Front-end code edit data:
*** Begin section ***
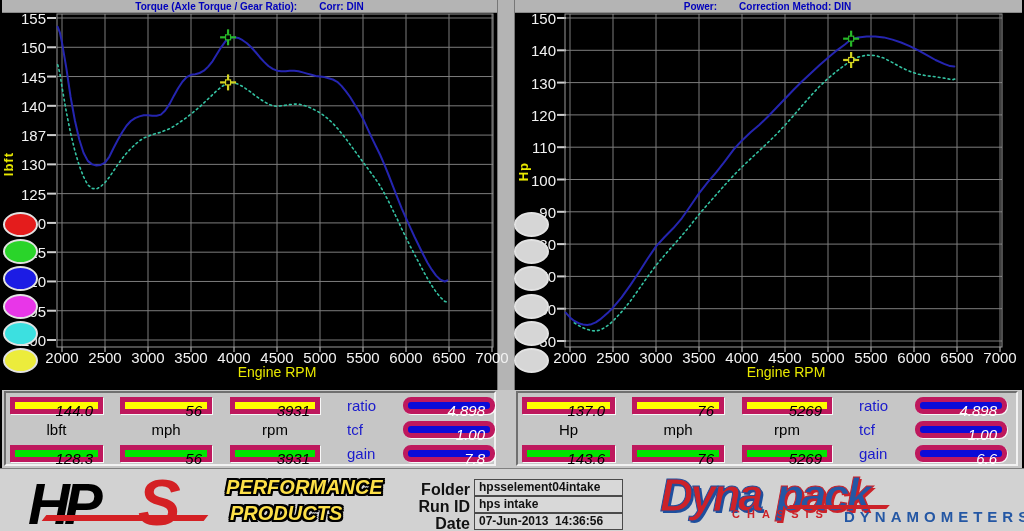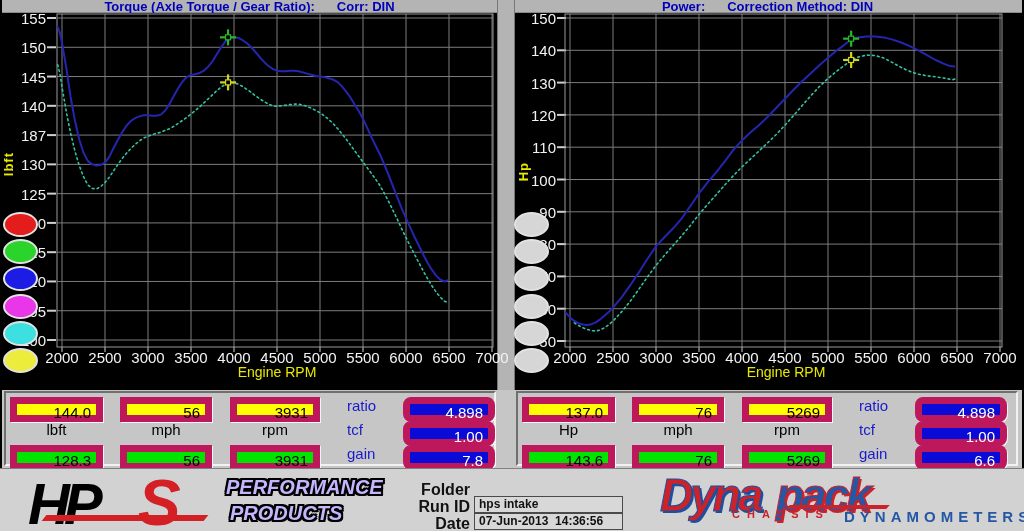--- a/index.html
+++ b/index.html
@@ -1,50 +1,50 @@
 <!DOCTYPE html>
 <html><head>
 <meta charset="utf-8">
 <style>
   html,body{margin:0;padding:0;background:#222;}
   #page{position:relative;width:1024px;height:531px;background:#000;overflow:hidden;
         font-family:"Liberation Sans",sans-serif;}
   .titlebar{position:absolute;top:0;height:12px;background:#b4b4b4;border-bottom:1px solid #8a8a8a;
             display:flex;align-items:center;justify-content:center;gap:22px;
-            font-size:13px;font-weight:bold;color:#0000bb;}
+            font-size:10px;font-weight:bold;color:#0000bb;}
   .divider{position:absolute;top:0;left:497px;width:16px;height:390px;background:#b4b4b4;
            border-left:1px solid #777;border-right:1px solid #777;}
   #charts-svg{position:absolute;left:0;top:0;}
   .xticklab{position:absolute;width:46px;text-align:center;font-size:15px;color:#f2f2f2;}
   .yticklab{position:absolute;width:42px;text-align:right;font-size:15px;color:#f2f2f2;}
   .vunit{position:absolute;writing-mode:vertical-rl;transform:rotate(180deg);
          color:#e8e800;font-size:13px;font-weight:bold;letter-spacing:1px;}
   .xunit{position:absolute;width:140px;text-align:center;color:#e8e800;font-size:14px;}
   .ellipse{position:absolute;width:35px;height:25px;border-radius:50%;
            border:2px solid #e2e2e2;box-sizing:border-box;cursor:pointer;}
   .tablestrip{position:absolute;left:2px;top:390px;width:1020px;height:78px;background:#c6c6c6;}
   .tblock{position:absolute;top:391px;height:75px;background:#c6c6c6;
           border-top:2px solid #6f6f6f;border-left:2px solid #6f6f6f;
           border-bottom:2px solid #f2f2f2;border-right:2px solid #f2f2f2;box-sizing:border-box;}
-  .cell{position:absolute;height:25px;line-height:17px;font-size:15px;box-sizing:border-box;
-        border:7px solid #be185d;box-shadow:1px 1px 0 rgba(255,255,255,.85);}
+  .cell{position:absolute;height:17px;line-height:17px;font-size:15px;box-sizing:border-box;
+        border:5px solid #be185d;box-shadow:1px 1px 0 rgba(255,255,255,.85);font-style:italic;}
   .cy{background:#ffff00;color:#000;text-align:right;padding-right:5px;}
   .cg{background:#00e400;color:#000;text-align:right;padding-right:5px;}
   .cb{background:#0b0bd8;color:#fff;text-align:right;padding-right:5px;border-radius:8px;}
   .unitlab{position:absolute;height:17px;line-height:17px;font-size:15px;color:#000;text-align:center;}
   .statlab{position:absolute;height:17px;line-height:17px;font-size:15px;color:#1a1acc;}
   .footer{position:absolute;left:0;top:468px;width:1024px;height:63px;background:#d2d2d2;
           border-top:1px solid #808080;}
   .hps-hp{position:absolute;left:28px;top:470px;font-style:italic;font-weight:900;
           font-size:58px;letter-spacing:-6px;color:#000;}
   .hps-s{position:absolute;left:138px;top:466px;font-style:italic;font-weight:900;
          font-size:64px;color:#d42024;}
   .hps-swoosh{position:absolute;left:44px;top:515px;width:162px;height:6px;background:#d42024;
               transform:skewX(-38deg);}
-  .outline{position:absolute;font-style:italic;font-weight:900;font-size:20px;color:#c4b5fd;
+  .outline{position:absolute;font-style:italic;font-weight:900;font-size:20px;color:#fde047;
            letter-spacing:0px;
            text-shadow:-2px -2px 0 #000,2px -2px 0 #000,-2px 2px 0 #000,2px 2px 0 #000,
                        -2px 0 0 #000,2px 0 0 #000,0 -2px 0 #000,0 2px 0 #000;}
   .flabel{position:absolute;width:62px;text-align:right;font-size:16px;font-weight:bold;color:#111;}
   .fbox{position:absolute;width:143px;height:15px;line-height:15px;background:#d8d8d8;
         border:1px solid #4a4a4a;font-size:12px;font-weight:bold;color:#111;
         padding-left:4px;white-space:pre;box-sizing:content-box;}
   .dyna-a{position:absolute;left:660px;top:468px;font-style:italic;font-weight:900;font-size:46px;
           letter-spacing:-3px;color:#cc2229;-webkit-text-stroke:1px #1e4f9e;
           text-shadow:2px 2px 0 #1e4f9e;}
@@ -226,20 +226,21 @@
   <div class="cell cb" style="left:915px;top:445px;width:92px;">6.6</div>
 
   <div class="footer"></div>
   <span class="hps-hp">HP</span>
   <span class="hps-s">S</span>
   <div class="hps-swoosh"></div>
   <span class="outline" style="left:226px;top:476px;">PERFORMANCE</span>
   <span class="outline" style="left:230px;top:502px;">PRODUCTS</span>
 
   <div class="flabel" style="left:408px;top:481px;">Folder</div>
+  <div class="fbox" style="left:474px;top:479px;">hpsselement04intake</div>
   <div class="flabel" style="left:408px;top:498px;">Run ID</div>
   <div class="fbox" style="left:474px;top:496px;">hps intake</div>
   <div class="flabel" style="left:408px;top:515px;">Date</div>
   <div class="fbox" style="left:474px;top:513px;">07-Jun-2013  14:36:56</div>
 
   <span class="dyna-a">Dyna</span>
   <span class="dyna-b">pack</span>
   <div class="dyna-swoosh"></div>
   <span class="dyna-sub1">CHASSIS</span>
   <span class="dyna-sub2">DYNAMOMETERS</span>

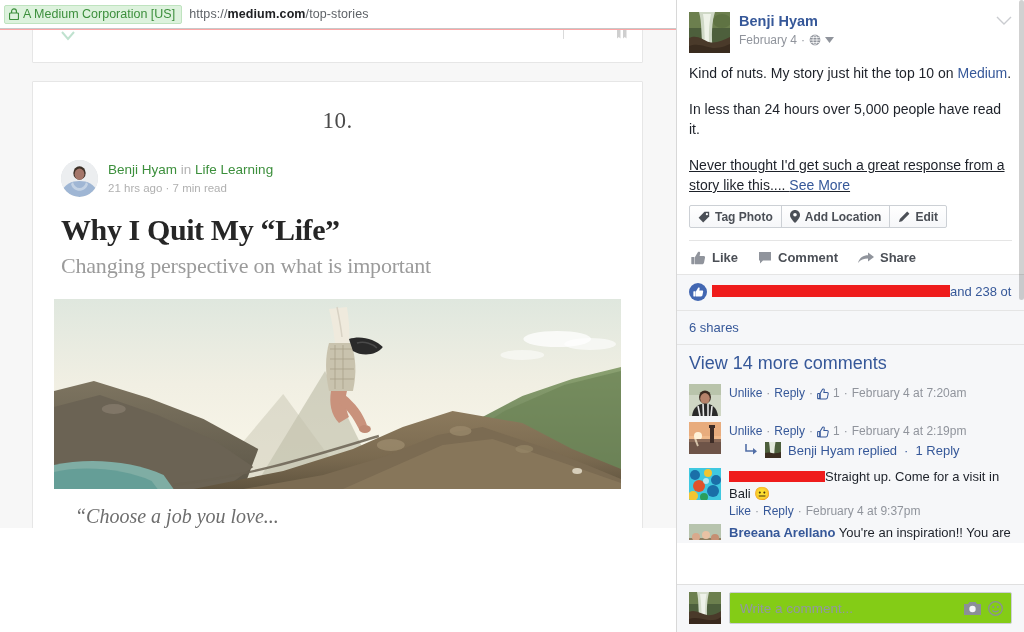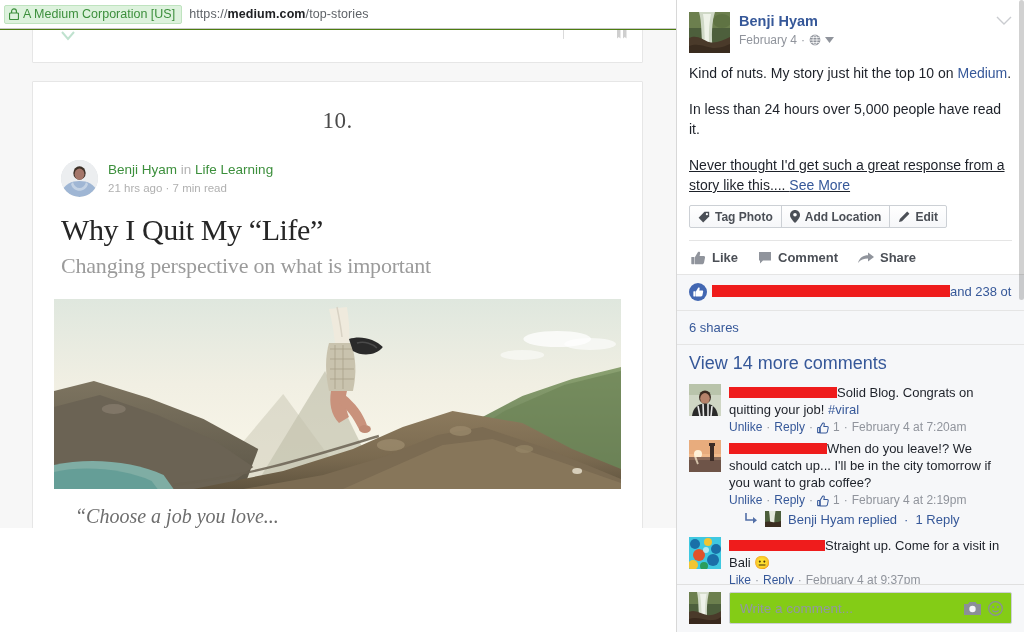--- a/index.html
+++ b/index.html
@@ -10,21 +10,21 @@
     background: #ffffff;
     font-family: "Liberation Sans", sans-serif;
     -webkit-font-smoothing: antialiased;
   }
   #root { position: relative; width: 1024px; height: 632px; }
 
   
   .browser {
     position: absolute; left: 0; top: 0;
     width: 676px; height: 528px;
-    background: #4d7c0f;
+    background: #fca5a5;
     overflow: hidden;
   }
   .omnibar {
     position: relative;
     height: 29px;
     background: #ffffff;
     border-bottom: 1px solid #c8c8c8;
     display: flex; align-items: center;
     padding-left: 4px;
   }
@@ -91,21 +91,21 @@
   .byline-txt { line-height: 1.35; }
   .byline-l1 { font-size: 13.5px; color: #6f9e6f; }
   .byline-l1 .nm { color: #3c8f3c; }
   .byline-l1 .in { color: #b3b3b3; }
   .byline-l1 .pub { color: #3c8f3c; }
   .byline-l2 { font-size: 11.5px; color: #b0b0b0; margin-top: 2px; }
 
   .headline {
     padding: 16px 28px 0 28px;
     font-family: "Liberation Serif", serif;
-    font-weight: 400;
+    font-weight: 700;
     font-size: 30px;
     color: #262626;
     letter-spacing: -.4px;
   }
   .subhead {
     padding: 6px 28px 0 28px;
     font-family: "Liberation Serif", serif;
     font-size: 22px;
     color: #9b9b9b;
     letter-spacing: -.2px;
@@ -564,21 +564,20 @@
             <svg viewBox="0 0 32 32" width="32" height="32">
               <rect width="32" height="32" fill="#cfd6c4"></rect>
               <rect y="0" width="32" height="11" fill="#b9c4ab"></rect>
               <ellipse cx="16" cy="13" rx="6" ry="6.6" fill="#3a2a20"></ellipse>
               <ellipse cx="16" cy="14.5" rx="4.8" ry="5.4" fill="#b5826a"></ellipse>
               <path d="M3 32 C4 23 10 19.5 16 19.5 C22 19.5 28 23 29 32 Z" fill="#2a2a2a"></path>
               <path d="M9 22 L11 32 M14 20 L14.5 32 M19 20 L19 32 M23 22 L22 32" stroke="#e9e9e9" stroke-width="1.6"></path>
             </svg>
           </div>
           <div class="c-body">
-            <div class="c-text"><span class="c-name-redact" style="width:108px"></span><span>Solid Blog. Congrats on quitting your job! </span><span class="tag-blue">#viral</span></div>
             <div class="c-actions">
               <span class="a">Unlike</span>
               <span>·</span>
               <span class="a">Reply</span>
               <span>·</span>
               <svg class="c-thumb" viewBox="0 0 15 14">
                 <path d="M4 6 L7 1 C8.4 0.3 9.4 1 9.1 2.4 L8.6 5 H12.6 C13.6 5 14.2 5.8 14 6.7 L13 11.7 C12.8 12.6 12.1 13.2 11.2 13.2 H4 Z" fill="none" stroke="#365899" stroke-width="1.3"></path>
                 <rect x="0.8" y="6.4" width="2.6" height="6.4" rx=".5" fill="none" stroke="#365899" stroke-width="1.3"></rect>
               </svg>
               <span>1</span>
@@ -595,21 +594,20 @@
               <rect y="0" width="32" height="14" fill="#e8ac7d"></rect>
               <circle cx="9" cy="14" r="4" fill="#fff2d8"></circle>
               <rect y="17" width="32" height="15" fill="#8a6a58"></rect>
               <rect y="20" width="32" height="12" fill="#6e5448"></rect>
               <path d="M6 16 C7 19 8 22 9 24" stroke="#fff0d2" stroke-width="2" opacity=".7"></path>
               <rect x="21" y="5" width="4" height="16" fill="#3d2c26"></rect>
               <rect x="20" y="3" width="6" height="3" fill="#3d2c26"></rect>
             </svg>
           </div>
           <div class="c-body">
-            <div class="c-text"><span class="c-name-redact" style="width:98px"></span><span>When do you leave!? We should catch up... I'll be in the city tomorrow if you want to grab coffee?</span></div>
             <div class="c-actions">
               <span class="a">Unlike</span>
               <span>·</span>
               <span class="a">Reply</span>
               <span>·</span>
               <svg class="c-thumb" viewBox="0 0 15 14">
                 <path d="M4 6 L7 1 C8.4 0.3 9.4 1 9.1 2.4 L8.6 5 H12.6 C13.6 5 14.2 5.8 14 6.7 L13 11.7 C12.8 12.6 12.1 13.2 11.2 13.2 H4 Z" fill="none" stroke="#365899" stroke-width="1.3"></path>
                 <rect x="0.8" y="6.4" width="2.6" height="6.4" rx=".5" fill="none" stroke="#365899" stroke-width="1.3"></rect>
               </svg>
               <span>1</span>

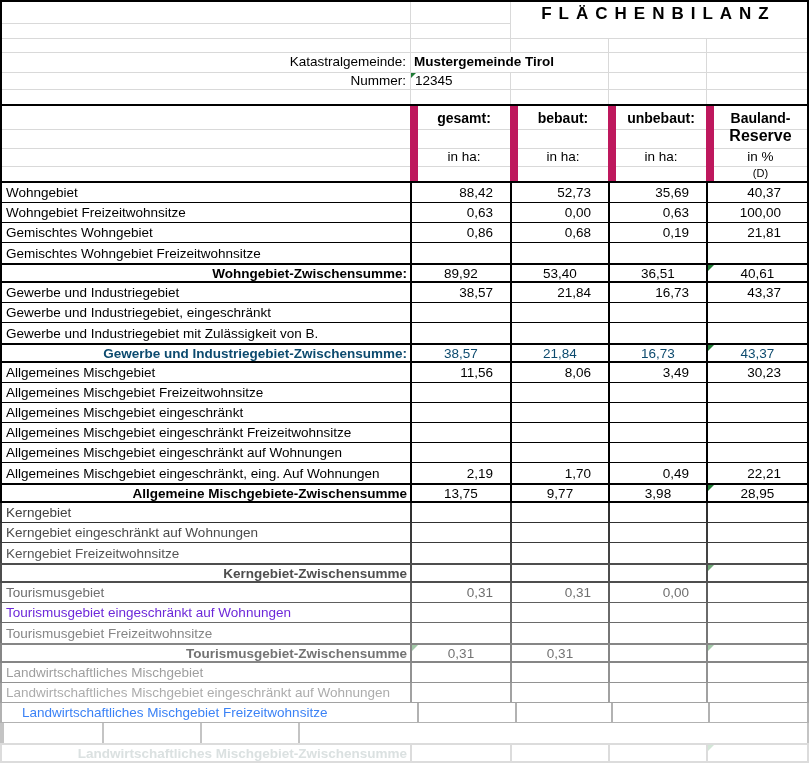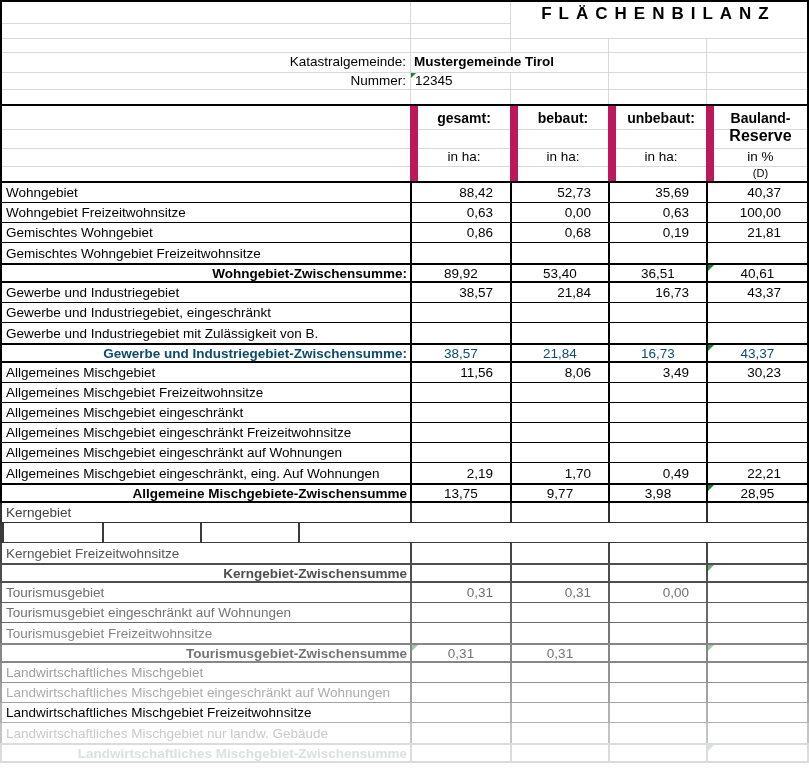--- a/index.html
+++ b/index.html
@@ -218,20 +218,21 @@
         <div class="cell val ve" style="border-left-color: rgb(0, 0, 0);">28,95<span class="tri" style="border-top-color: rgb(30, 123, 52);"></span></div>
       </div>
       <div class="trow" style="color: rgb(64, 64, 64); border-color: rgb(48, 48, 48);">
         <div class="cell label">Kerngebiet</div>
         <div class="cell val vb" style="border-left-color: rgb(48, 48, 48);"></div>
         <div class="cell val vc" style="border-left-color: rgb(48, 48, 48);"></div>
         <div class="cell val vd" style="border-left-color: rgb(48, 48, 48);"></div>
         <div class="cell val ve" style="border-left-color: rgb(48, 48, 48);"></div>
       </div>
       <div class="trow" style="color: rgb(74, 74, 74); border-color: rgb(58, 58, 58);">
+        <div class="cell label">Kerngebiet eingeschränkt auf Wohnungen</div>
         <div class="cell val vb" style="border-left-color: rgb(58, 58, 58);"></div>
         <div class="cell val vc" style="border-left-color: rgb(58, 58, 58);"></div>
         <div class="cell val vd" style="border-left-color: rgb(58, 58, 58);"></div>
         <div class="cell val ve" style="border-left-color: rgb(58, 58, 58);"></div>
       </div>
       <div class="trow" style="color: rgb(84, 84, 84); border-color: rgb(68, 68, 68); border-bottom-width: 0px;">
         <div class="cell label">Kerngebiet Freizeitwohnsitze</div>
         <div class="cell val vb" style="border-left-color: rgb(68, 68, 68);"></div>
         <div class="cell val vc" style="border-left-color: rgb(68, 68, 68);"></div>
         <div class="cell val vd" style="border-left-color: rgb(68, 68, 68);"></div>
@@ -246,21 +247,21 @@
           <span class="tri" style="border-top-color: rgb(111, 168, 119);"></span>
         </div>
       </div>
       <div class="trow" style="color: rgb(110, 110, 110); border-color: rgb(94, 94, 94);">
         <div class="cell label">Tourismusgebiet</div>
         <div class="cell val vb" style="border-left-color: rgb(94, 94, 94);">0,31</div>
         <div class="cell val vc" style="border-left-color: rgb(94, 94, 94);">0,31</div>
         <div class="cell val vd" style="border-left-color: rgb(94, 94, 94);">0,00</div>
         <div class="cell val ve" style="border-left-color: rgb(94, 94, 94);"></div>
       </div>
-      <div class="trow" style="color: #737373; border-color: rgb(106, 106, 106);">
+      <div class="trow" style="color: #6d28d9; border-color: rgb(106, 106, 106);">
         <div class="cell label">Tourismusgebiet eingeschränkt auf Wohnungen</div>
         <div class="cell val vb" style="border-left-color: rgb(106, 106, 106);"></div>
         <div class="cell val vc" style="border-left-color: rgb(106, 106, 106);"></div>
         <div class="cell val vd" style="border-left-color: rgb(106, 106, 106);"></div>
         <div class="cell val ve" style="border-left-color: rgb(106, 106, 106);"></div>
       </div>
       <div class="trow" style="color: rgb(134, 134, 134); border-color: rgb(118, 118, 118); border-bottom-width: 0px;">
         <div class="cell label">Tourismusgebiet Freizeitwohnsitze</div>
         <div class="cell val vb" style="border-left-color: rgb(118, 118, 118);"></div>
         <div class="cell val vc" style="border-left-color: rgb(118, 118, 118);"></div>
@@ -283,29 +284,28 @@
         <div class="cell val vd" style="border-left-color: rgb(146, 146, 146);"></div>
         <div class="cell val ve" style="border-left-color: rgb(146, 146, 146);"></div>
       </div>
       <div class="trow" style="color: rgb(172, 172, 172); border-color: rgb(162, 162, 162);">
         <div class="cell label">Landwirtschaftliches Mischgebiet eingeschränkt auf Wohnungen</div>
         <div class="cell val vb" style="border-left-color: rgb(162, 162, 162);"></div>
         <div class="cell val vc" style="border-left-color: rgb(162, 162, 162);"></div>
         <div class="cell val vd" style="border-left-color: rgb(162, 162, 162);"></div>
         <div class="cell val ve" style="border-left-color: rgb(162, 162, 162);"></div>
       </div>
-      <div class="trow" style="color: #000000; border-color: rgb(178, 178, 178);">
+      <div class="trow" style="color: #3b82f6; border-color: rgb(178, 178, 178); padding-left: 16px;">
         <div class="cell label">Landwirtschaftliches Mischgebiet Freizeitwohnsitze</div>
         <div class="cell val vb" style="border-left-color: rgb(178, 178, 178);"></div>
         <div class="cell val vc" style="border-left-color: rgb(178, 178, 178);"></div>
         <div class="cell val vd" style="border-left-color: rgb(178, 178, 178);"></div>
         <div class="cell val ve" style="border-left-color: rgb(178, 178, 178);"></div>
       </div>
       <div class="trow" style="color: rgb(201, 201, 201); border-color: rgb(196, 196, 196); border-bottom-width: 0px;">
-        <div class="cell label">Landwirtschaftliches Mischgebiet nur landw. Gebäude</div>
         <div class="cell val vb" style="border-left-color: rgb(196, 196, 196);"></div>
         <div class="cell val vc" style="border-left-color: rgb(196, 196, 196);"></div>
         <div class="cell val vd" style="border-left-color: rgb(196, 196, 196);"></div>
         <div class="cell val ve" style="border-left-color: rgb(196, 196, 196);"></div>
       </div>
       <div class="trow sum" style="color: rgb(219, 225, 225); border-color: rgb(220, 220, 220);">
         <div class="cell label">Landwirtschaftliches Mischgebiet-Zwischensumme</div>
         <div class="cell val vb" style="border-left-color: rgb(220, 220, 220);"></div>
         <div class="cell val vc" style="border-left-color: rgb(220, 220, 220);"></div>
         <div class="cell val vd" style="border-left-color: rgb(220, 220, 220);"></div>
*** End section ***
Exercise prompt
Could you find every line in the records above that has the string "italic" and copy it?

Result
+        border:5px solid #be185d;box-shadow:1px 1px 0 rgba(255,255,255,.85);font-style:italic;}
   .hps-hp{position:absolute;left:28px;top:470px;font-style:italic;font-weight:900;
   .hps-s{position:absolute;left:138px;top:466px;font-style:italic;font-weight:900;
-  .outline{position:absolute;font-style:italic;font-weight:900;font-size:20px;color:#c4b5fd;
+  .outline{position:absolute;font-style:italic;font-weight:900;font-size:20px;color:#fde047;
   .dyna-a{position:absolute;left:660px;top:468px;font-style:italic;font-weight:900;font-size:46px;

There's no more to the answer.